• **Exercise**
The whole listing, exactly as given: write it out, leaving out each image.

• **Supplied records**
--- START ---

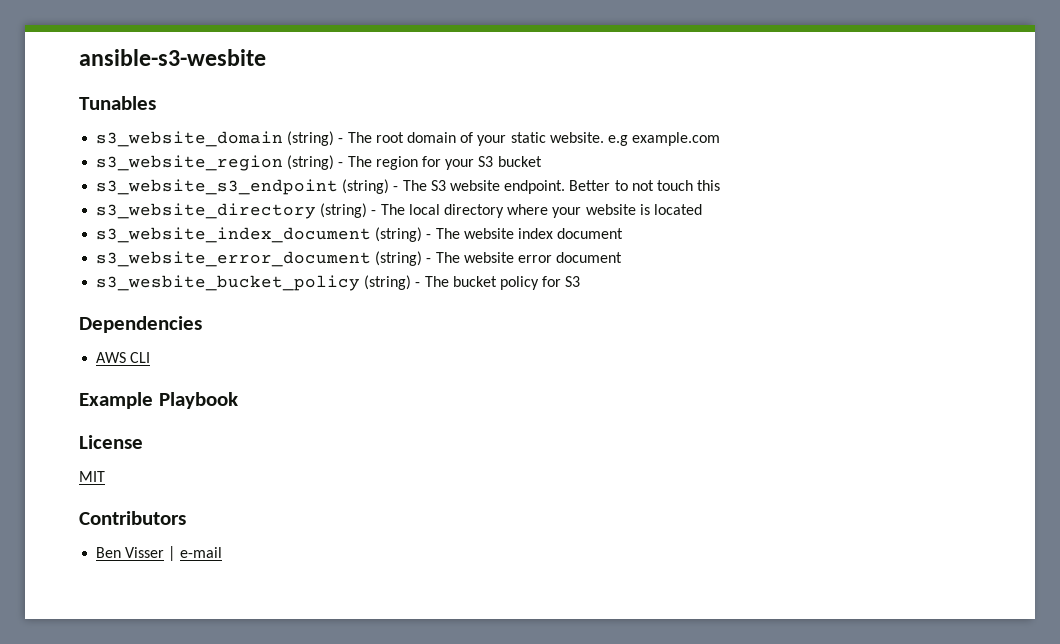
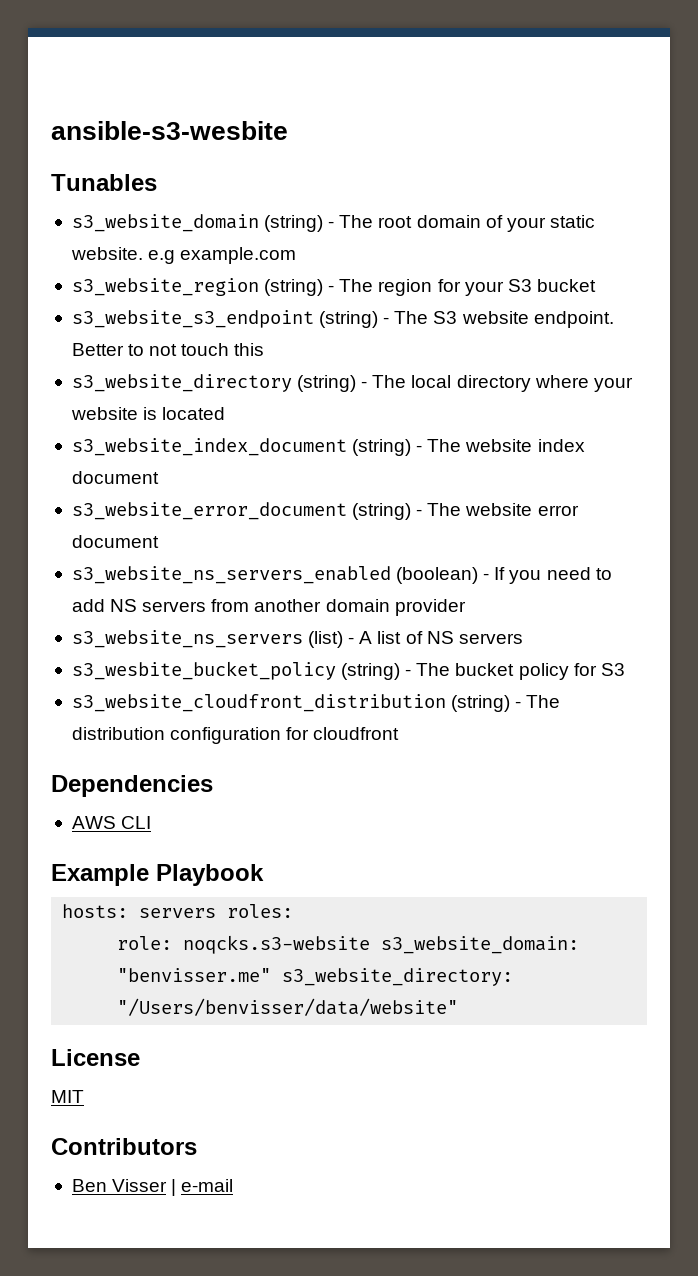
(623, 257) none -> [71,566,612,584] [71,599,466,616] [71,630,523,648] // s3_website_ns_servers_enabled (boolean) - If you need to add NS servers from another domain provider // s3_website_ns_servers (list) - A list of NS servers
(581, 281) none -> [71,694,561,712] [71,727,400,744] // s3_website_cloudfront_distribution (string) - The distribution configuration for cloudfront
(238, 400) none -> [62,904,294,918] [117,935,580,954] [117,968,514,986] [117,998,459,1016] // hosts: servers roles: // role: noqcks.s3-website s3_website_domain: "benvisser.me" s3_website_directory: "/Users/benvisser/data/website"

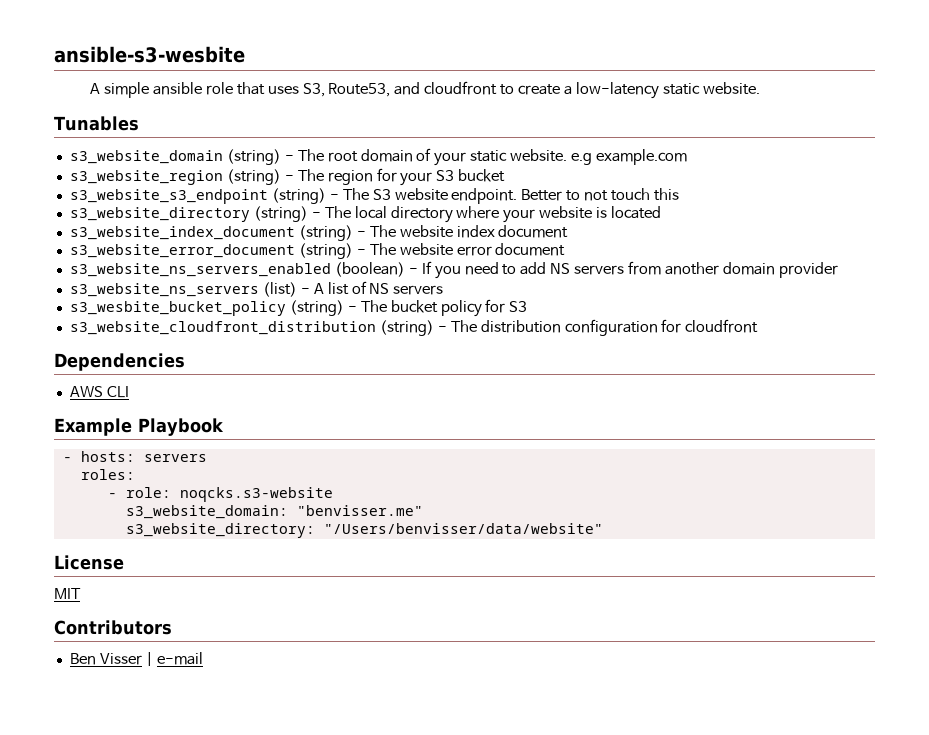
(288, 130) none -> [90,81,760,99] // A simple ansible role that uses S3, Route53, and cloudfront to create a low-latency static website.
(264, 875) none -> [62,457,72,462] -
(217, 913) none -> (207, 458) //
(294, 911) none -> [107,493,117,498] -
(371, 944) none -> (333, 494) //
(272, 975) none -> (423, 510) //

--- END ---

• **Response to the exercise**
(623, 257) none -> [71,566,612,584] [71,599,466,616] [71,630,523,648] // s3_website_ns_servers_enabled (boolean) - If you need to add NS servers from another domain provider // s3_website_ns_servers (list) - A list of NS servers
(581, 281) none -> [71,694,561,712] [71,727,400,744] // s3_website_cloudfront_distribution (string) - The distribution configuration for cloudfront
(238, 400) none -> [62,904,294,918] [117,935,580,954] [117,968,514,986] [117,998,459,1016] // hosts: servers roles: // role: noqcks.s3-website s3_website_domain: "benvisser.me" s3_website_directory: "/Users/benvisser/data/website"

(288, 130) none -> [90,81,760,99] // A simple ansible role that uses S3, Route53, and cloudfront to create a low-latency static website.
(264, 875) none -> [62,457,72,462] -
(217, 913) none -> (207, 458) //
(294, 911) none -> [107,493,117,498] -
(371, 944) none -> (333, 494) //
(272, 975) none -> (423, 510) //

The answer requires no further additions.